TASK ITEM
Output only the lines below from the one containing "subtotal: 493.25 -> 509.61" to the one containing "total: 537.64 -> 570.89", exactly as written, both ends kept.

DATA

================================

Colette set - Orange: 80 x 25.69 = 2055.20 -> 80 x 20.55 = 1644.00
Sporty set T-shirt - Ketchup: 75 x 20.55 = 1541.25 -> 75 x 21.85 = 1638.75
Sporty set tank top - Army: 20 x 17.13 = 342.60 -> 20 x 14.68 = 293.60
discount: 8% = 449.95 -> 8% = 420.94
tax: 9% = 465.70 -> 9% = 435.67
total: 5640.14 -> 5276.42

================================

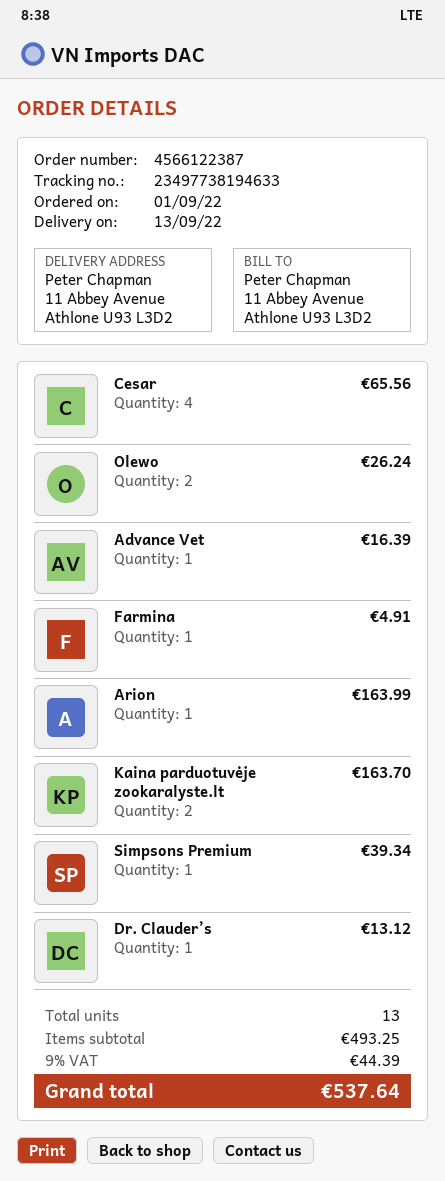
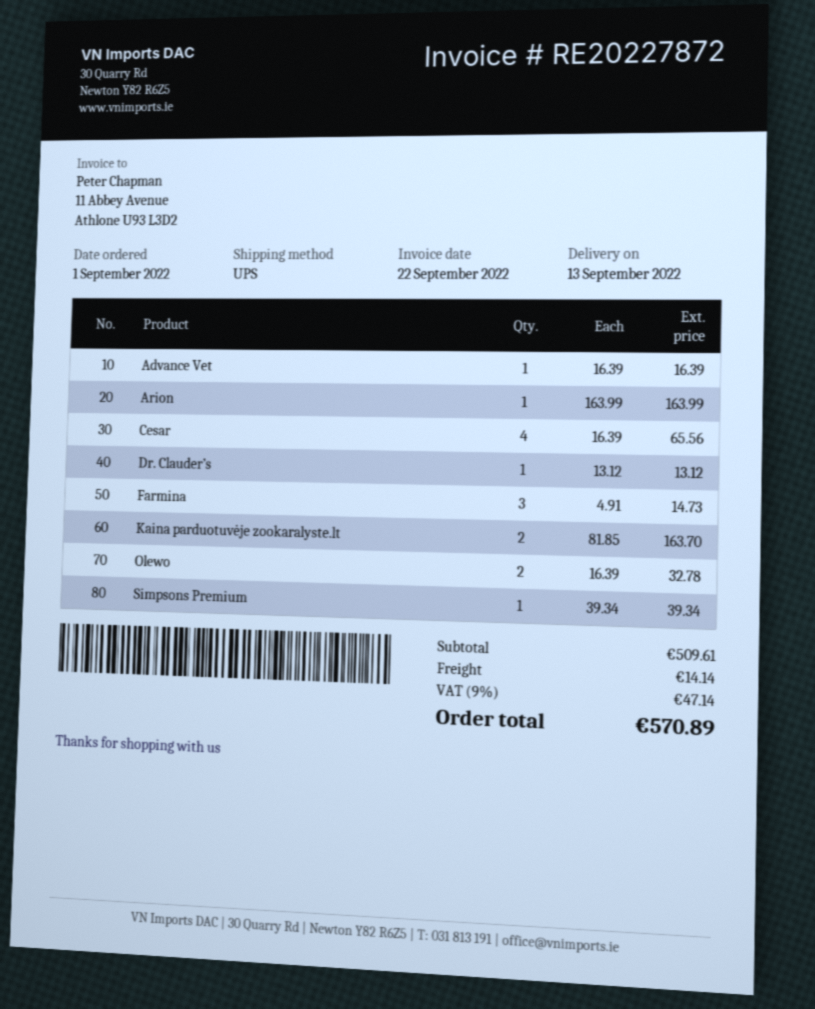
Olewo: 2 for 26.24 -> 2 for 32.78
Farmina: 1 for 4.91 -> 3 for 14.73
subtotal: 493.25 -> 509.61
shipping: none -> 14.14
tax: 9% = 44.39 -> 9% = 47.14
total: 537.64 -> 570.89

================================

EXERCISE RESULT
subtotal: 493.25 -> 509.61
shipping: none -> 14.14
tax: 9% = 44.39 -> 9% = 47.14
total: 537.64 -> 570.89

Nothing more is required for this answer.